Want to use your own site to login to other sites? Here's all you have to do:

Just use rel="me" on your personal site, and enter your personal site as your URL on other sites.

That's it! No odd new hidden meta tags or invisible XML side-files.

Slightly longer explanation:

1. Add rel="me" links to your other profiles.

Add rel="me" to links from your home page to your various profiles on other services.

2. Edit your other profiles to link back to your site.

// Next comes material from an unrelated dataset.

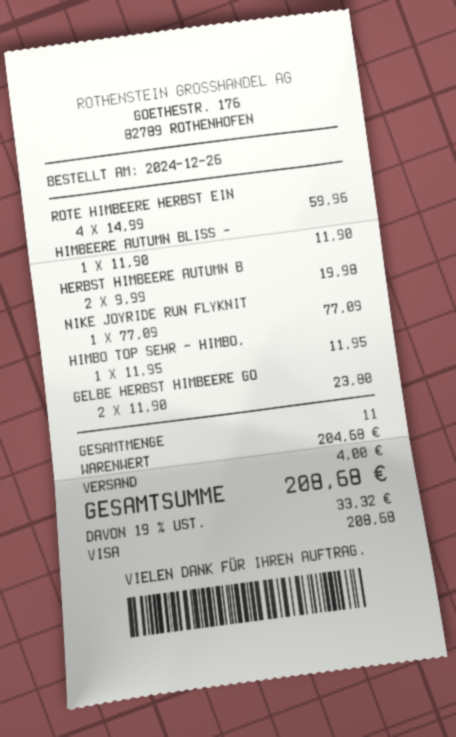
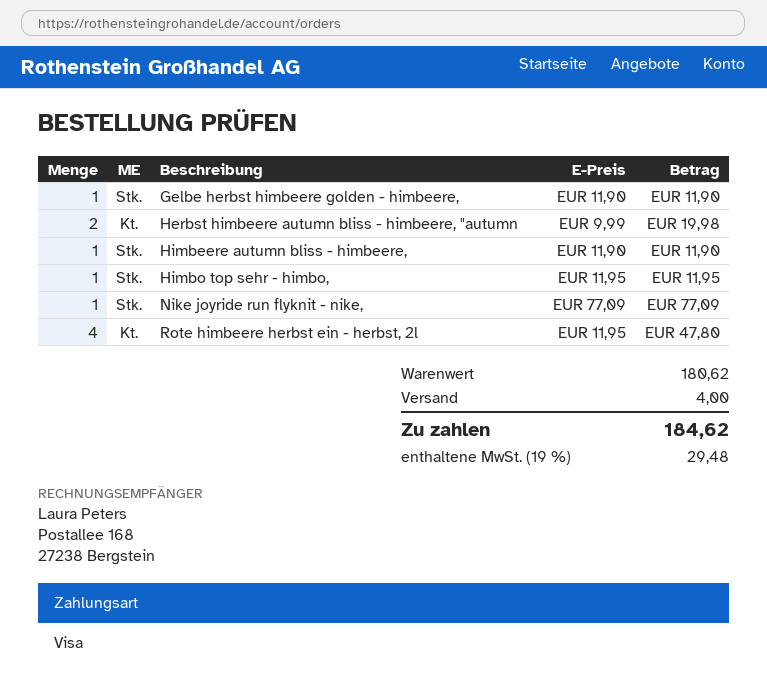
ROTE HIMBEERE HERBST EIN: 4 x 14.99 = 59.96 -> 4 x 11.95 = 47.80
GELBE HERBST HIMBEERE GO: 2 x 11.90 = 23.80 -> 1 x 11.90 = 11.90
subtotal: 204.68 -> 180.62
tax: 19% = 33.32 -> 19% = 29.48
total: 208.68 -> 184.62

Edit your other profiles and set their "home page" or "personal site" or "URL" field to your personal site.

Here's a list of profile sites that have URL fields and support rel-me.

3. There is no step 3. You're done.

examples in the wild

simple home page

Tantek's home page http://tantek.com/ has (simplified markup)

<ul>
<li><a rel="me" href="http://twitter.com/t">Twitter: @t</a></li>
<li><a rel="me" href="http://identi.ca/t">identi.ca: t</a></li>
</ul>

users with separate contact pages

But what if I prefer to have a separate contact or about page with my links to other profiles?

If you prefer to have a separate contact page that links to your other profiles, then

  1. add rel="me" to links from your contact page to those other profiles
  2. add rel="me" to the link from your home page to your contact page

more examples in the wild

separate contact page

Jeremy Keith's home page http://adactio.com/ has (simplified markup)

<ul>
<li><a rel="me" href="/journal/">Journal</a></li>
<li><a rel="me" href="/contact/">Contact</a></li>
</ul>

and then also:

http://adactio.com/journal/ has (simplified markup)

<ul>
<li><a rel="me" href="http://huffduffer.com/adactio/">Huffduffer</a></li>
<li><a rel="me" href="http://twitter.com/adactio/">Twitter</a></li>
<li><a rel="me" href="http://adactio.tumblr.com/">Tumblr</a></li>
<li><a rel="me" href="http://www.last.fm/user/adactio/">Last.fm</a></li>
<li><a rel="me" href="http://www.dopplr.com/traveller/adactio/public">Dopplr</a></li>
<li><a rel="me" href="http://www.vimeo.com/user196031">Vimeo</a></li>
<li><a rel="me" href="http://ffffound.com/home/adactio/found/">Ffffound</a></li>
<li><a rel="me" href="http://readernaut.com/adactio">Readernaut</a></li>
<li><a rel="me" href="http://97bottles.com/people/adactio/">97 Bottles</a></li>
</ul>

authentication preference

If you have a specific preference for what service(s) to authenticate with, just make sure that you list links to your profiles on those other services in preference order (on your home page or contact page as described above).

profile sites

Do you run a site with profiles?

Any social network site or similar site that has user profile pages should:

  1. provide a user interface for a user to enter and publicly publish a URL back to their home page
  2. publish a visible link with rel="me" from user's profile page to their personal home page

Most sites already do this.

authentication sites

Do you run a site with user profiles that you want to let your users use to login to other sites?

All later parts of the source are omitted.